**Task goal**: Pictures stay out, but every line of the data is copied exactly.

(Change detection data)

....

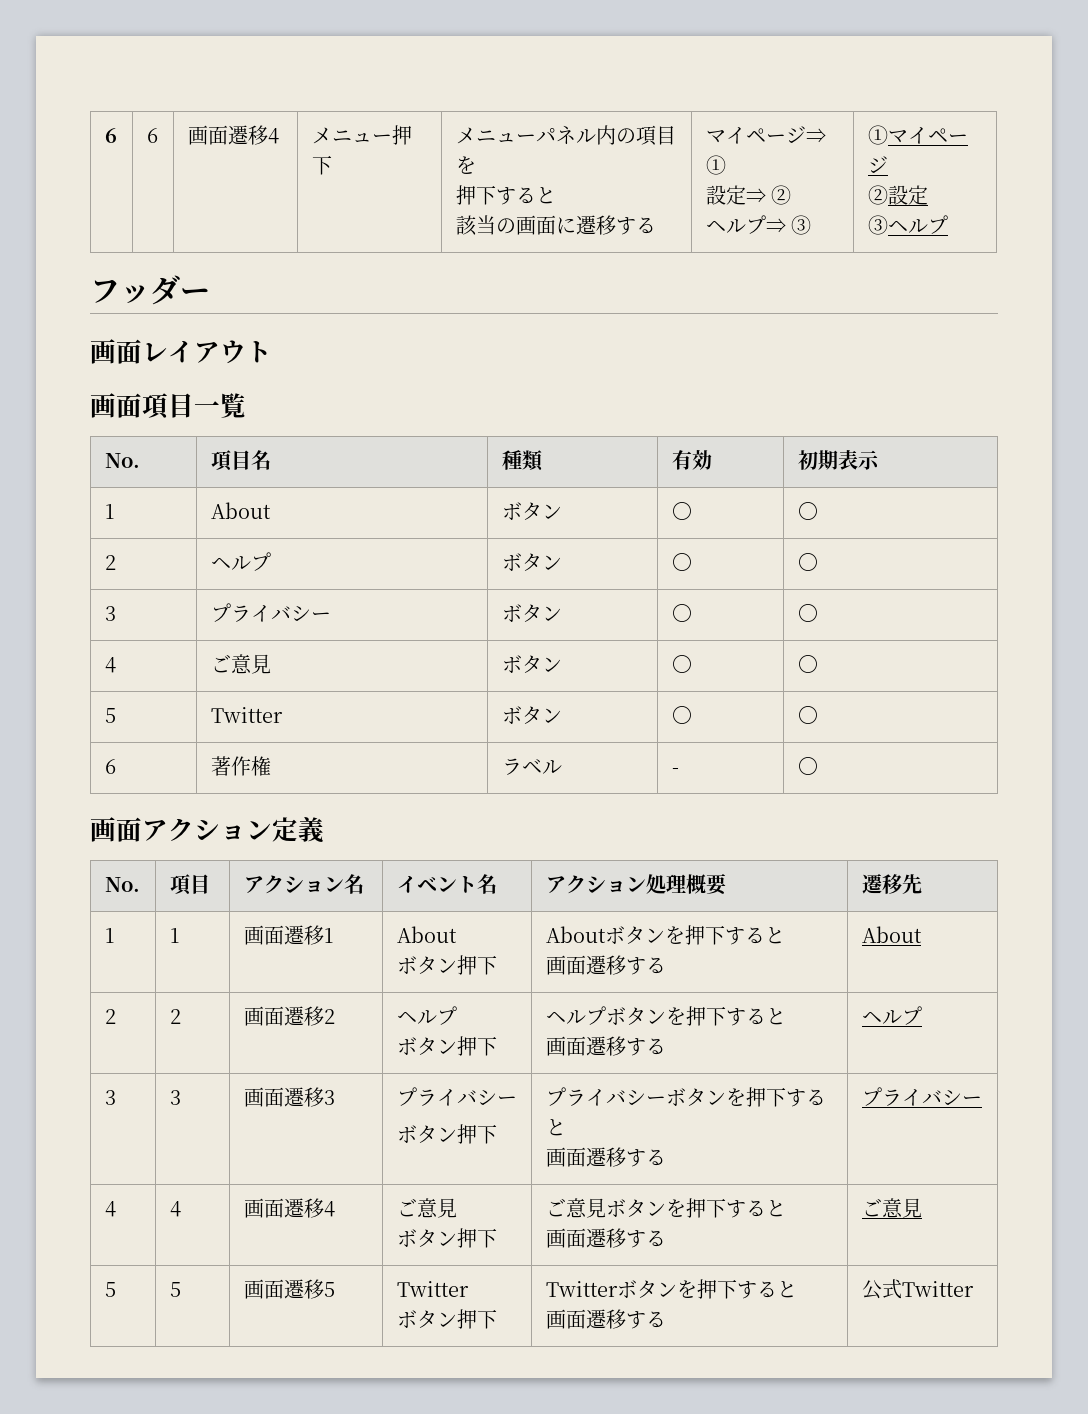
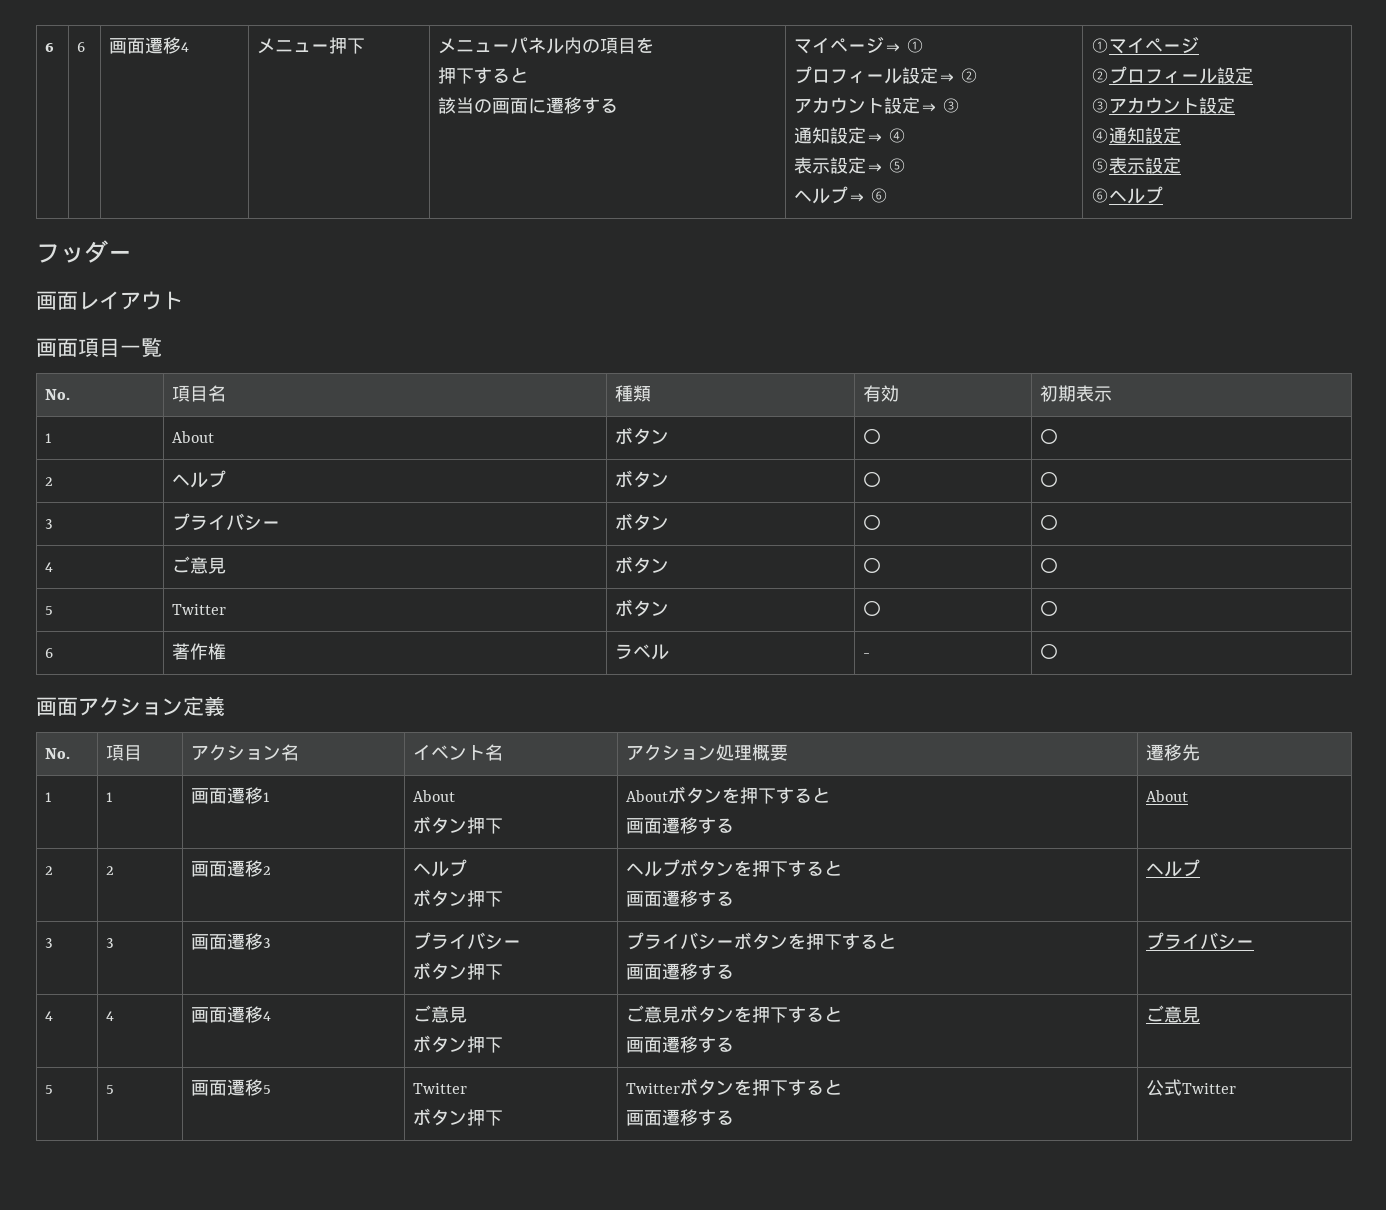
- 設定⇒ ②
+ プロフィール設定⇒ ②
+ アカウント設定⇒ ③
+ 通知設定⇒ ④
+ 表示設定⇒ ⑤
- ヘルプ⇒ ③
+ ヘルプ⇒ ⑥
- ②設定
+ ②プロフィール設定
- ③ヘルプ
+ ③アカウント設定
+ ④通知設定
+ ⑤表示設定
+ ⑥ヘルプ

....

**Answer for the task**:
- 設定⇒ ②
+ プロフィール設定⇒ ②
+ アカウント設定⇒ ③
+ 通知設定⇒ ④
+ 表示設定⇒ ⑤
- ヘルプ⇒ ③
+ ヘルプ⇒ ⑥
- ②設定
+ ②プロフィール設定
- ③ヘルプ
+ ③アカウント設定
+ ④通知設定
+ ⑤表示設定
+ ⑥ヘルプ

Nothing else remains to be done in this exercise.